Rechnungshof rügt Ministerin
Kosten und Zeitplan für Endlager unhaltbar
Beim Bau des Atommüllendlagers Schacht Konrad in Salzgitter hat die Bundesregierung ihre Fachaufsicht vernachlässigt und Konflikte zwischen beteiligten Behörden und Firmen nicht gelöst. Das hat der Bundesrechnungshof jetzt bemängelt. Das Umweltministerium habe nach eigener Aussage lediglich eine »Aufsicht auf Abstand« ausgeübt. Dies sei bei diesem »politisch und finanziell so bedeutsamen Projekt nicht nachvollziehbar«, rügt die Kontrollbehörde. So habe das Ministerium »nicht alle Möglichkeiten genutzt«, zur zügigen und wirtschaftlichen Errichtung des Endlagers beizutragen.
Tatsächlich sind die Zeit- und Finanzplanungen für die Umrüstung des ehemaligen Eisenerzbergwerks in Niedersachsen zum Bundesendlager für schwach und mittelradioaktive Abfälle völlig aus dem Ruder gelaufen. Nach aktuellen Schätzungen soll Konrad neun Jahre später fertig und 1,6 Milliarden Euro teurer werden als geplant. Als Termin für die Fertigstellung gilt derzeit 2022, die Kosten werden mit rund 3,4 Milliarden Euro angegeben.
Schacht Konrad ist das einzige nach Atomrecht genehmigte Endlager in Deutschland. Die Grube soll nach erfolgtem Umbau bis zu 303 000 Kubikmeter Atommüll aufnehmen. Mehrere Kommunen, darunter die Stadt Salzgitter, sowie ein Landwirt hatten vergeblich gegen den Bau geklagt. Eine noch anhängige Verfassungsbeschwerde hat keine aufschiebende Wirkung.
Bislang führte das dem Umweltministerium unterstehende Bundesamt für Strahlenschutz die Aufsicht über Konrad. Mit dem eigentlichen Bau war, quasi als Subunternehmer, die Deutsche Gesellschaft für den Bau und Betrieb von Endlagern (DBE) beauftragt, die zu großen Teilen im Besitz der AKW-Betreiber ist. »Weil das Bundesamt und die DBE den Vertrag unterschiedlich auslegten, waren sie sich nicht einig, welche Aufgaben die DBE wahrnehmen soll«, erklärte hierzu der Rechnungshof.
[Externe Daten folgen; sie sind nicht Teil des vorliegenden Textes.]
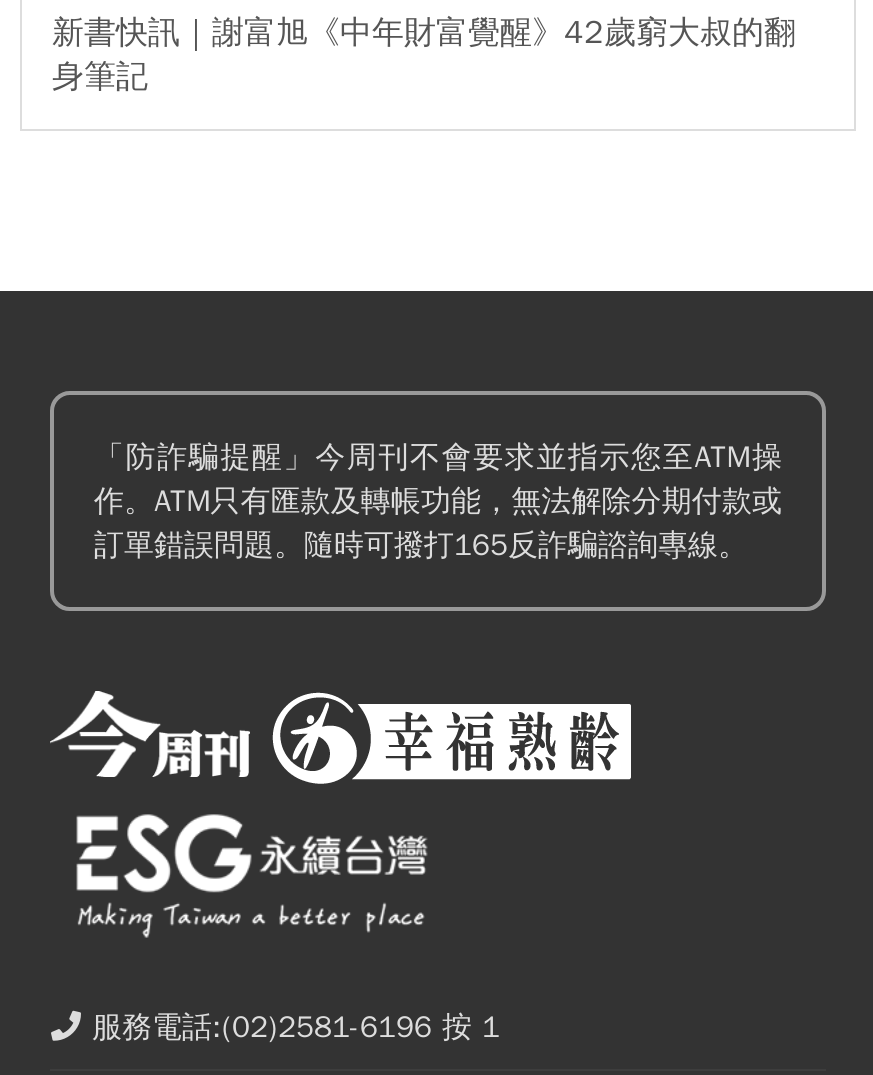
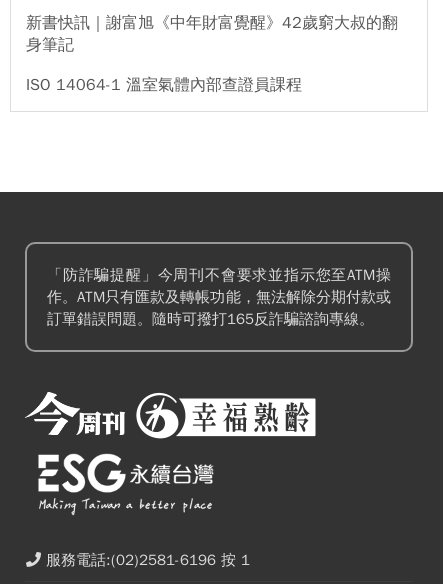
+ ISO 14064-1 溫室氣體內部查證員課程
Die Gesellschaft war seit 2009 auch in einen Schmiergeldskandal verwickelt. Ein promovierter Bergbauexperte koordinierte als freier DBE-Mitarbeiter die Ausschreibungen und Auftragsvergaben für die Arbeiten unter Tage. Zunächst legte der Ingenieur Bewerbern nahe, sich bei den Angeboten abzusprechen. Dann sorgte er dafür, dass bestimmte Unternehmen den Zuschlag erhielten und kassierte Schmiergeld von insgesamt 630 000 Euro. Die Bezahlung erfolgte über fingierte Rechnungen.
Vor zwei Jahren wurde der Mann wegen Bestechlichkeit zu zwei Jahren Gefängnis auf Bewährung verurteilt. »Es war einfach zu verlockend«, begründete er sein Verhalten in der Verhandlung. Das Bundeskartellamt ermittelte zudem gegen sechs beteiligte Firmen und verhängte gegen fünf von ihnen Bußgelder über insgesamt 17,4 Millionen Euro.
Seit Dienstag dieser Woche ist die neue Bundes-Gesellschaft für Endlagerung (BGE) für die Errichtung und den Betrieb von Schacht Konrad zuständig. Laut Rechnungshof ist aber auch damit nicht gewährleistet, »dass es mit dem Bau nun besser vorangeht, Konrad also zügig und wirtschaftlich errichtet wird«. Dazu müssten möglichst alle Wissensträger des Projekts in die neue Gesellschaft wechseln. Ferner sei eine »konsequente Bilanz« zu ziehen: »Der bisherige Sachstand der Planungen und Errichtungsarbeiten muss vollständig dokumentiert werden. Die Risiken für die Errichtung müssen solide ermittelt und eine belastbare Prognose erstellt werden, wann die Errichtung abgeschlossen sein wird und wie teuer sie wird.« Vor allem aber müsse das Bundesumweltministerium seine Gesamtverantwortung für das Projekt angemessen wahrnehmen.